Die Republikaner, die im Senat über 55 Sitze verfügen, wollten diese alte, ihnen lästige, Hausregel daher abschaffen und über Richter künftig nur noch mit der einfachen Mehrheit von 51 Stimmen entscheiden. Die Demokraten geißelten dieses Unterfangen als „arroganten Machtmissbrauch“ und feierten die nächtliche Entscheidung als ihren Sieg. Die republikanische Parteiführung zeigte sich weniger glücklich.
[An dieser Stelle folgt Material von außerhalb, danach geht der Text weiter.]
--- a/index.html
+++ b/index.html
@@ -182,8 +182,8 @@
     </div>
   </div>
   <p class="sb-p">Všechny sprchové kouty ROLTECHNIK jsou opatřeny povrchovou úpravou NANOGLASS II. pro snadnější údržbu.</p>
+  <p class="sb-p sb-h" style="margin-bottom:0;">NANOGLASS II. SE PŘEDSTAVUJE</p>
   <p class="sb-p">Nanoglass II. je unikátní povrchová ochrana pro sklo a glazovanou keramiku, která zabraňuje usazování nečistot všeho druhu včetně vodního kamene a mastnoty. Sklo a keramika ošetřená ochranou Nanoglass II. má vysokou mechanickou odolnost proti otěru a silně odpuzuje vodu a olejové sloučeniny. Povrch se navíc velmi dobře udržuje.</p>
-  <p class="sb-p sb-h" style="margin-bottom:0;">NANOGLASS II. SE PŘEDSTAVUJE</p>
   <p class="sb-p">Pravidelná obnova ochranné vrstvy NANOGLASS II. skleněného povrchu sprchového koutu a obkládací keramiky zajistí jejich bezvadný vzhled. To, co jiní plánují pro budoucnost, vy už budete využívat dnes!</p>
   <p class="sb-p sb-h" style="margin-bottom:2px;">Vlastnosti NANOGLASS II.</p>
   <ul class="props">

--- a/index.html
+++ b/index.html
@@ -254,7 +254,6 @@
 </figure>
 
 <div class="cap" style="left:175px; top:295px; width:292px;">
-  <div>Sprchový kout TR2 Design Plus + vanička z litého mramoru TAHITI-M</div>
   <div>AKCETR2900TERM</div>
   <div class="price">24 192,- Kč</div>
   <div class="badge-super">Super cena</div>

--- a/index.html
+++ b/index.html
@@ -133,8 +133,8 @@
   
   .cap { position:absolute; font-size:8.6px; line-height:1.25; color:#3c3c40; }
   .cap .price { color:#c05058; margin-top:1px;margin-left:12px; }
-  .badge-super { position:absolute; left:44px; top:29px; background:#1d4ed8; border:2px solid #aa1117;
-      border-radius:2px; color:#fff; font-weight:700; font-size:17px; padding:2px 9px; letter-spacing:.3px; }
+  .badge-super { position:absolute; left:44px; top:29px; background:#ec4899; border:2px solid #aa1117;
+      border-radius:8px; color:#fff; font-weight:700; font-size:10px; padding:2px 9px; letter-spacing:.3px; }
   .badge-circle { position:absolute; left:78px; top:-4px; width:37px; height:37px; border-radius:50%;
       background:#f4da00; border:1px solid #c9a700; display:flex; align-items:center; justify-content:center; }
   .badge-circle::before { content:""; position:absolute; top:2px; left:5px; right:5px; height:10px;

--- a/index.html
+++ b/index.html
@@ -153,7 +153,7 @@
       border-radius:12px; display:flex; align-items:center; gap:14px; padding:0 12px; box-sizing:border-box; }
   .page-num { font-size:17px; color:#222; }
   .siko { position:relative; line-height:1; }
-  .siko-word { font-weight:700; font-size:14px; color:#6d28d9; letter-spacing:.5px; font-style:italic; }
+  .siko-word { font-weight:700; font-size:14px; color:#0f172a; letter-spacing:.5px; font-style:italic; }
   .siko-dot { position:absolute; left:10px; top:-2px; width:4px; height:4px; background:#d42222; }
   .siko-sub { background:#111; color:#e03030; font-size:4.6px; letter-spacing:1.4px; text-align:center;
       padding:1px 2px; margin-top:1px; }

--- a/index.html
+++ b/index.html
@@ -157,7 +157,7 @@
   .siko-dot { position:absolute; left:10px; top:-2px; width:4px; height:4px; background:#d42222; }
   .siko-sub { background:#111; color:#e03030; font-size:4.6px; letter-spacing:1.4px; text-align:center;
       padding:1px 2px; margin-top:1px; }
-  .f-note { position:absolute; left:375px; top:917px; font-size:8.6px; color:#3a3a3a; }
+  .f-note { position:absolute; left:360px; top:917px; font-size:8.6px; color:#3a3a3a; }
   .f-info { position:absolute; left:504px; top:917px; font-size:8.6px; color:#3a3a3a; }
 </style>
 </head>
Schließlich musste sie die größere Kröte schlucken, hatte sie doch darauf gepocht, alle Richter mit einer normalen Abstimmung durchsetzen und die Weichen für die Schlacht um Neubesetzungen im Obersten Gerichtshof stellen zu können.

Atmosphärisch ist der überparteiliche Konsens zunächst ein erfrischender Bruch mit dem ideologischen und polarisierten Grabenkrieg, der die Politik in der US-Hauptstadt seit Jahren bestimmt. Er zeigt, dass „für ein gemeinsames höheres Ziel“, wie es der Demokrat Joe Lieberman formulierte, Allianzen geschmiedet werden können. Das verbreitet Hoffnung im Hinblick auf andere entscheidende Debatten und Reformvorhaben wie der Rentenversicherung.

Fraglich ist allerdings, wie lange der Kompromiss tragen wird. Die Nagelprobe könnte schon im Sommer kommen, wenn Bush einen möglicherweise frei werdenden Posten im Obersten Gerichtshof zu besetzen hat. Er wird einen Kandidaten wählen, der seine Haltung in Fragen von Abtreibung, Sterbehilfe oder gleichgeschlechtlicher Ehe teilt und das Kräftegleichgewicht im „Supreme Court“ zugunsten der Konservativen verschiebt. Schwer vorstellbar, dass die Demokraten dies kampflos hinnehmen. Sollten moderate Republikaner diesmal der Parteidisziplin folgen, hilft den Demokraten nur, erneut die Notbremse mit dem „Filibuster“ zu ziehen. Spätestens dann kommt es zur entscheidenden Machtprobe.